• **WORK REQUIRED**:
What you return must be the lines of the data that hold the word "font".

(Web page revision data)
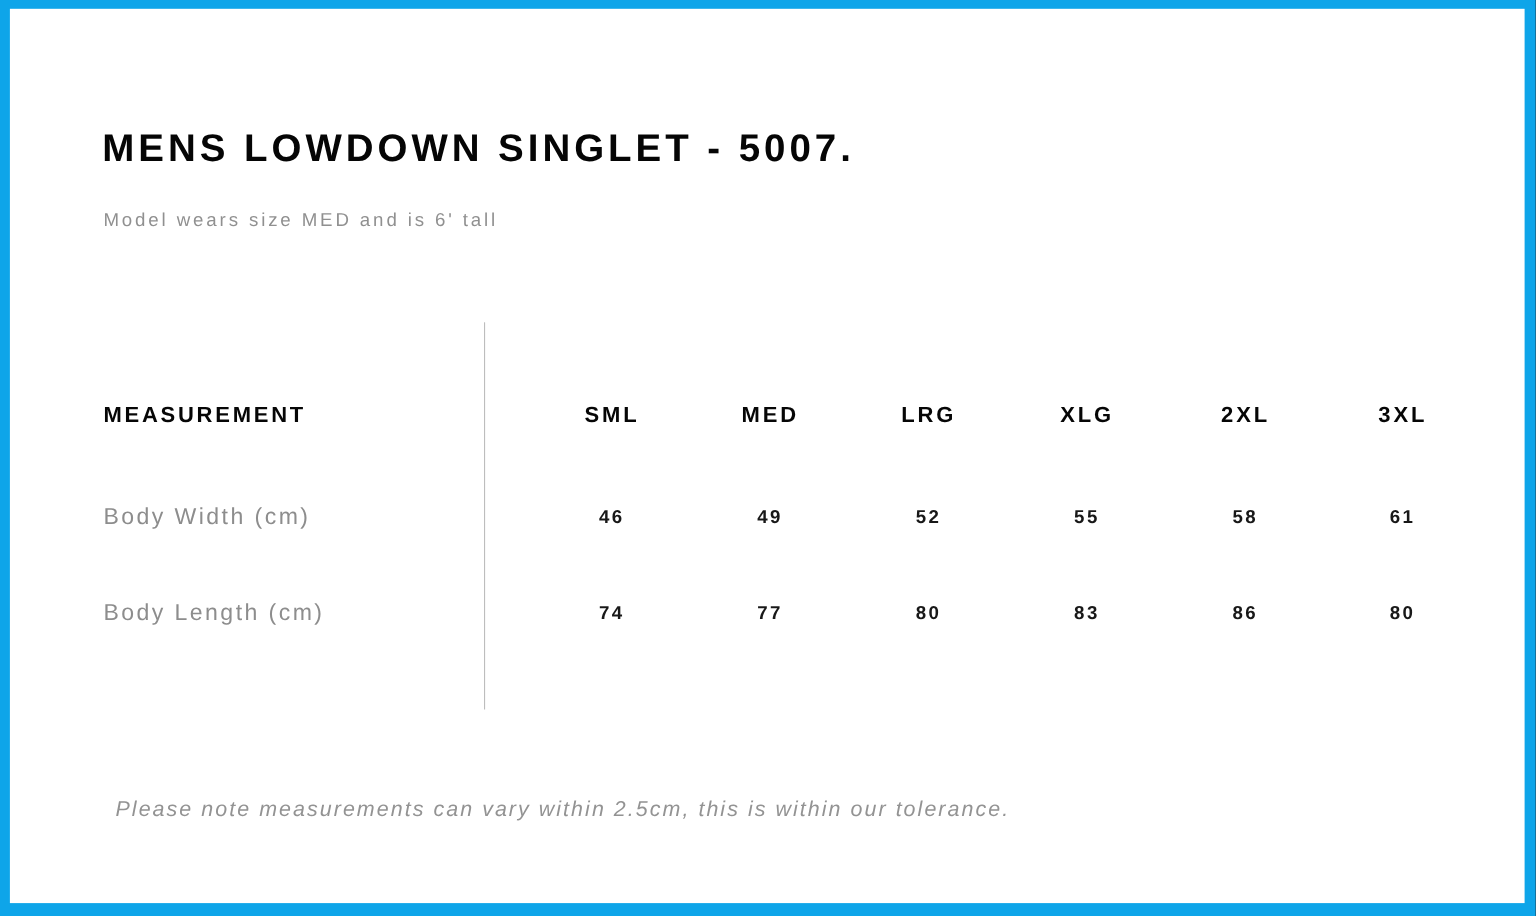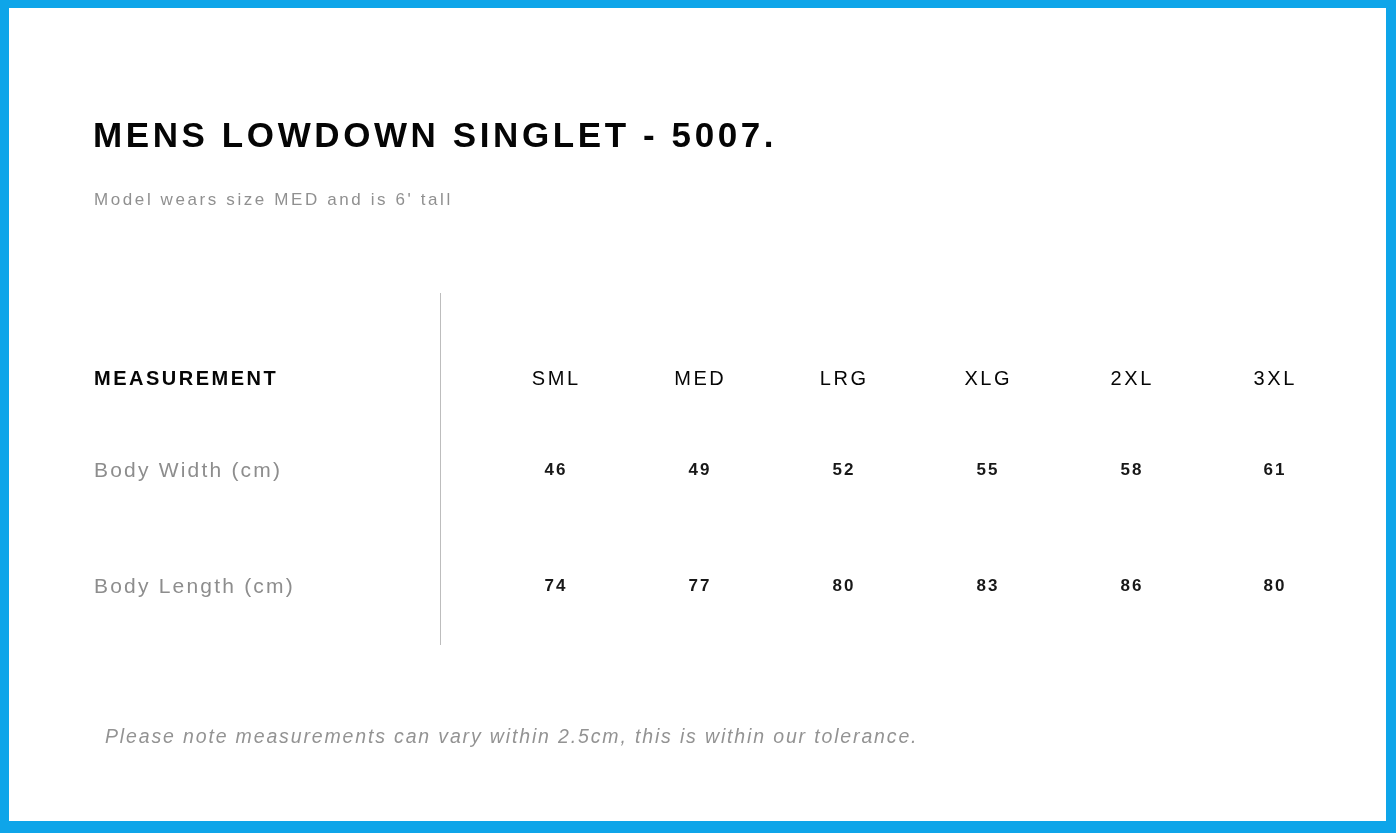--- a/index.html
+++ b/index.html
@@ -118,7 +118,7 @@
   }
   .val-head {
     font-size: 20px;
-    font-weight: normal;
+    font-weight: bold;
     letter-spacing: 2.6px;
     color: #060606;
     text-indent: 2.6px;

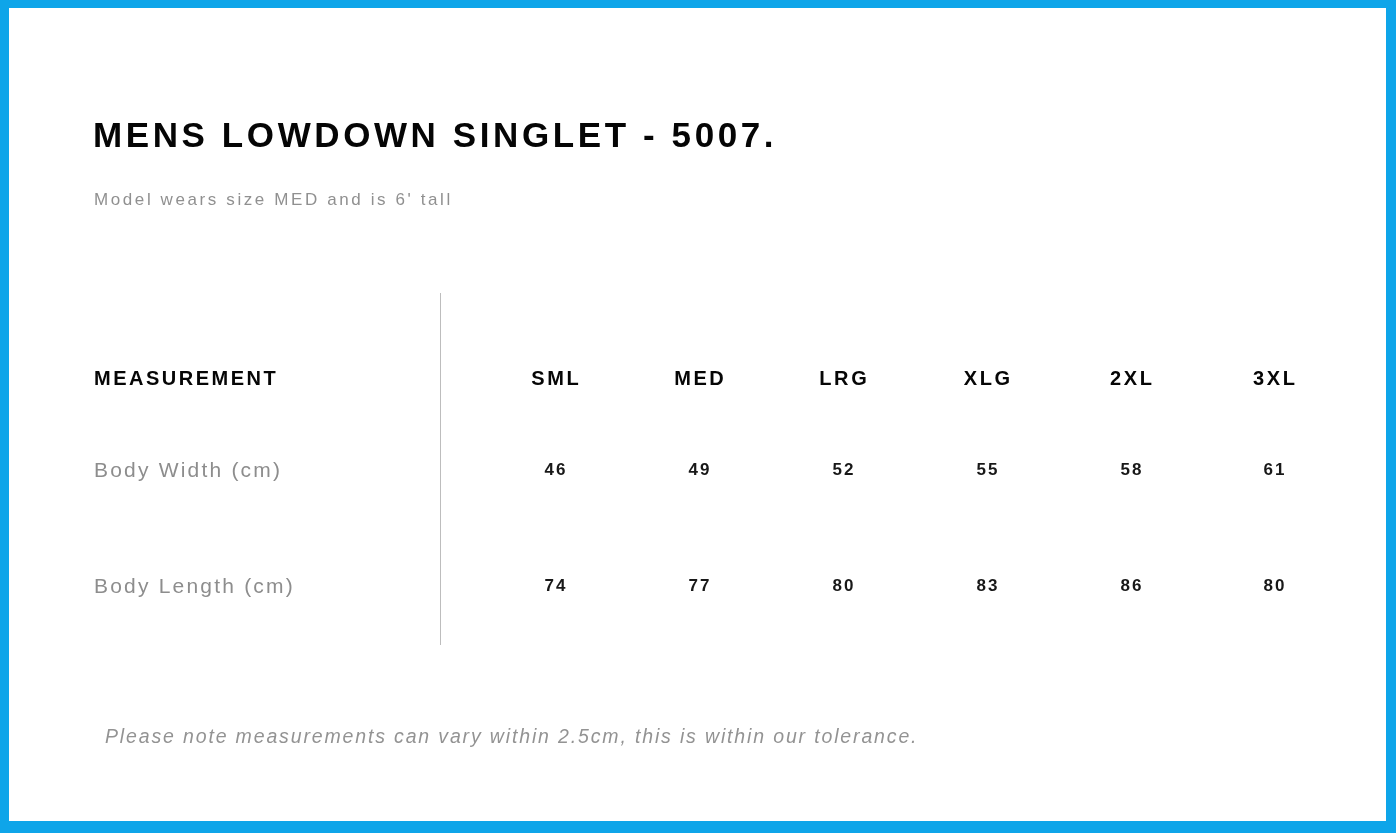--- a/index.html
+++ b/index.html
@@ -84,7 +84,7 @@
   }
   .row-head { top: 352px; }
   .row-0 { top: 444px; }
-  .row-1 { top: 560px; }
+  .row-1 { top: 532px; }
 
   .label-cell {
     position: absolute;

...

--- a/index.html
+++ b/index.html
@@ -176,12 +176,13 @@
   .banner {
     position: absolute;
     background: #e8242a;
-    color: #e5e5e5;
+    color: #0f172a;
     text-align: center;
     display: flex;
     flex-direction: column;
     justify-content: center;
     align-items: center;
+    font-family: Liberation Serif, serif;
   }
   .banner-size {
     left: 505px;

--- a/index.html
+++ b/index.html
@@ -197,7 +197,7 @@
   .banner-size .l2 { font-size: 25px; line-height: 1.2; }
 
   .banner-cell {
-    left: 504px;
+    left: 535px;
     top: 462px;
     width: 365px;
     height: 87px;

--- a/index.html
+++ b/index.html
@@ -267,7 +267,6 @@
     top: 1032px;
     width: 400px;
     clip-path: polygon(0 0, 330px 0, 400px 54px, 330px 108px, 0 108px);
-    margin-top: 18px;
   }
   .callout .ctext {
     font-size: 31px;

• **RESPONSE BELOW**:
     font-size: 20px;
-    font-weight: normal;
+    font-weight: bold;
+    font-family: Liberation Serif, serif;
   .banner-size .l2 { font-size: 25px; line-height: 1.2; }
     font-size: 31px;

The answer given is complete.